Similar preparations were being made in northern France, where vessels from the Mediterranean and Atlantic coasts were being concentrated in order to face both Spain and England. In July, French admiral Jean de Clamorgan sailed off Bayonne with 30 ships to raid Biscayan trade. The French fleet passed Laredo, where Bazán was getting ready his own, and as soon as the Spanish admiral finished in pursue of Clamorgan. He found him in Fisterra, where Clamorgan was trying to get the surrender of the local lords after sacking around the coast of Galicia. In spite of Bazán's disadvantage in numbers, his ships compensated it by their superior size and shipbuilding. In the subsequent Battle of Muros Bay, Bazán attacked the French fleet and rammed their flagship with his own, after which all of the French ships barring one were captured.

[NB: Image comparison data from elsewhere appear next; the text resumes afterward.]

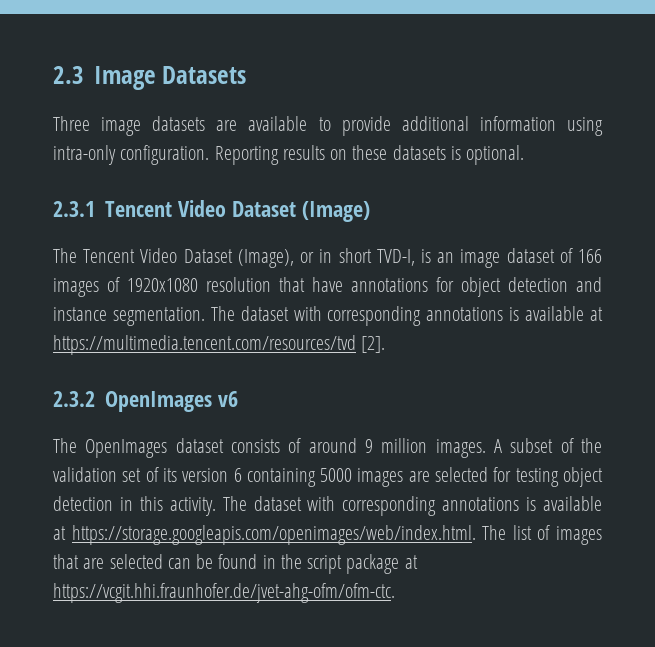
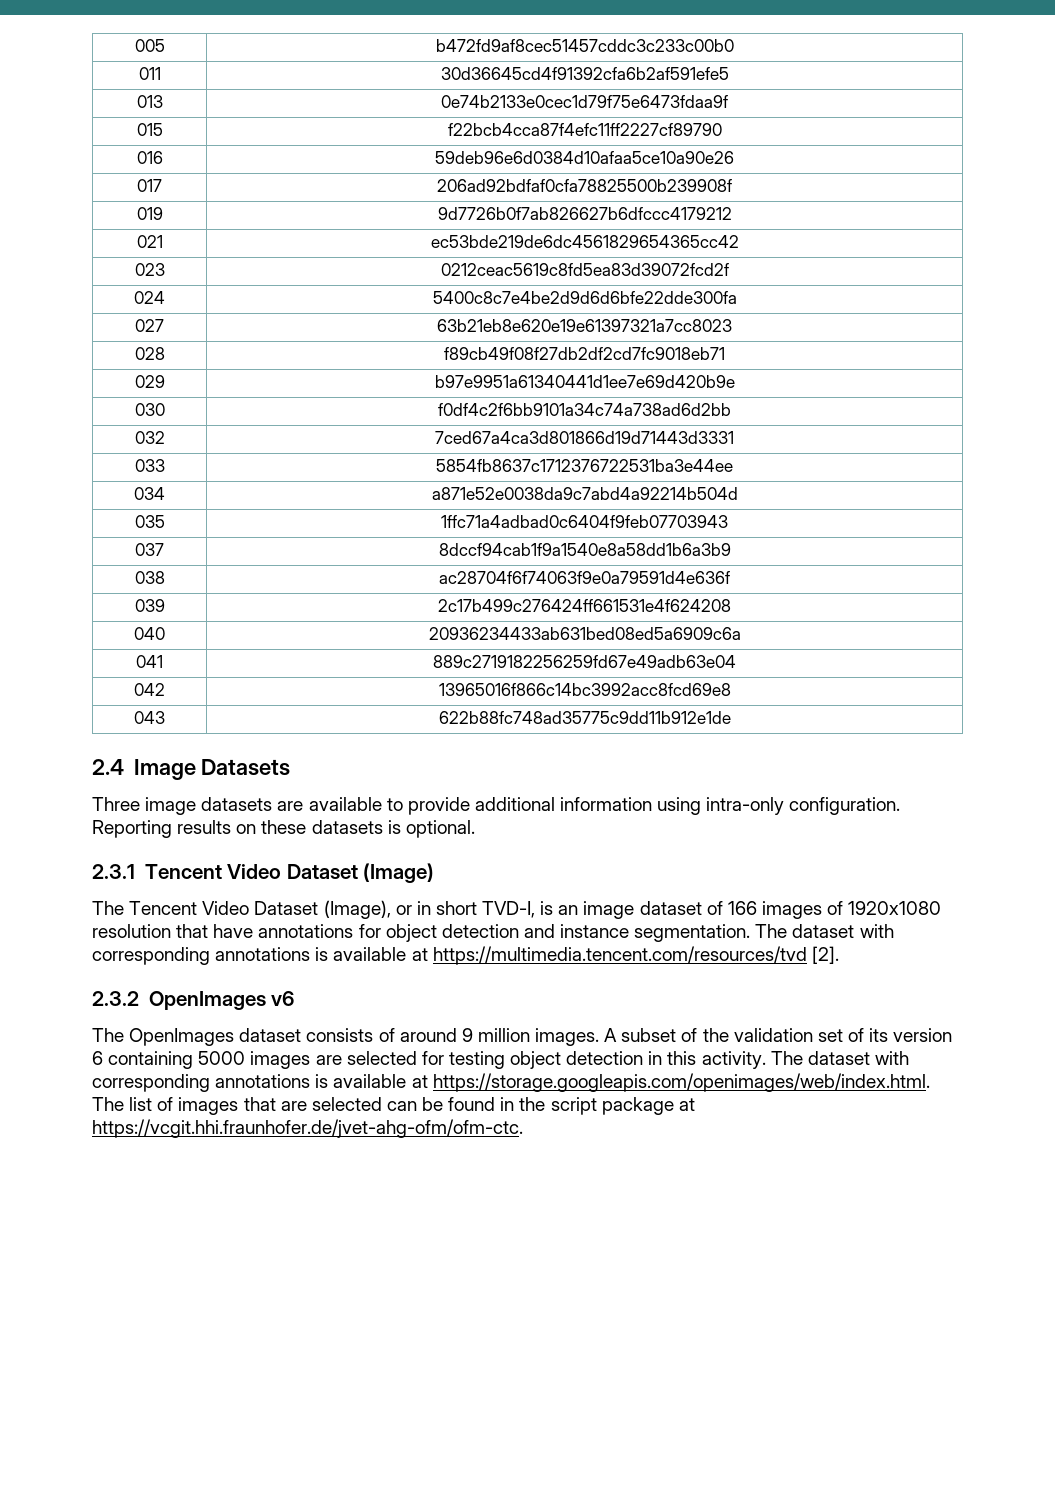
- 2.3 Image Datasets
+ 005 | b472fd9af8cec51457cddc3c233c00b0
+ 011 | 30d36645cd4f91392cfa6b2af591efe5
+ 013 | 0e74b2133e0cec1d79f75e6473fdaa9f
+ 015 | f22bcb4cca87f4efc11ff2227cf89790
+ 016 | 59deb96e6d0384d10afaa5ce10a90e26
+ 017 | 206ad92bdfaf0cfa78825500b239908f
+ 019 | 9d7726b0f7ab826627b6dfccc4179212
+ 021 | ec53bde219de6dc4561829654365cc42
+ 023 | 0212ceac5619c8fd5ea83d39072fcd2f
+ 024 | 5400c8c7e4be2d9d6d6bfe22dde300fa
+ 027 | 63b21eb8e620e19e61397321a7cc8023
+ 028 | f89cb49f08f27db2df2cd7fc9018eb71
+ 029 | b97e9951a61340441d1ee7e69d420b9e
+ 030 | f0df4c2f6bb9101a34c74a738ad6d2bb
+ 032 | 7ced67a4ca3d801866d19d71443d3331
+ 033 | 5854fb8637c1712376722531ba3e44ee
+ 034 | a871e52e0038da9c7abd4a92214b504d
+ 035 | 1ffc71a4adbad0c6404f9feb07703943
+ 037 | 8dccf94cab1f9a1540e8a58dd1b6a3b9
+ 038 | ac28704f6f74063f9e0a79591d4e636f
+ 039 | 2c17b499c276424ff661531e4f624208
+ 040 | 20936234433ab631bed08ed5a6909c6a
+ 041 | 889c2719182256259fd67e49adb63e04
+ 042 | 13965016f866c14bc3992acc8fcd69e8
+ 043 | 622b88fc748ad35775c9dd11b912e1de
+ 2.4 Image Datasets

By 1545, France had gathered an armada of over 250 ships in Le Havre to launch an invasion of England, although several of the ships were lost by mismanagement, among them the 600-ton flagship Philippe or Carraçon, burnt due a party on board. The invasion ended in failure after being repulsed by the English in the battle of the Solent. By contrast, the Basque armadas organized by Bazán achieved high counts of captures against France, it being reported that in the following decade, the 300–350 privateering ships from Guipozkoa and Biscay took up to 1,400 enemy ships from Europe to Newfoundland, both civilian and warships.

===Last services===
In 1548 Bazán made a series of propositions to improve the system of Spanish treasure fleets. He suggested to replace the existent fleet by 20 galleasses of 200 tons built by him, middle steps between galleys and galleons (bastardas de galera y galeón), which would perform five voyages per year on convoys of four. He found no support, as there was skepticism towards the usage of galleasses to make the long travel to the Indies. The Council of the Indies and the Casa de Contratación also feared the contract would give Bazán an overwhelming monopoly on commercial navigation. He then presented a project improved by following on their criticism, featuring 12 galleasses of 400 tons, which he assured would sail as easily as 300-ton ships, but it was rejected. They also rejected a more conservative proposition on his part which replaced the galleasses by 12 galleons.

His fourth and last proposition, in October 1549, was a system of three galleasses and six galleons with frigate traits (afragatados) also designed by him, which would make three yearly voyages heading other cargo ships. This project was finally accepted and earned Bazán a 15-year contract, but the Casa de Contratación opposed and caused a lawsuit. Although the court eventually favored Bazán, the contract was ultimately not realized. Bazán was forced to relegate his galleasses to escort the treasure fleets, although soundly so, to the point they would be reputed to be among the finest ships of their age.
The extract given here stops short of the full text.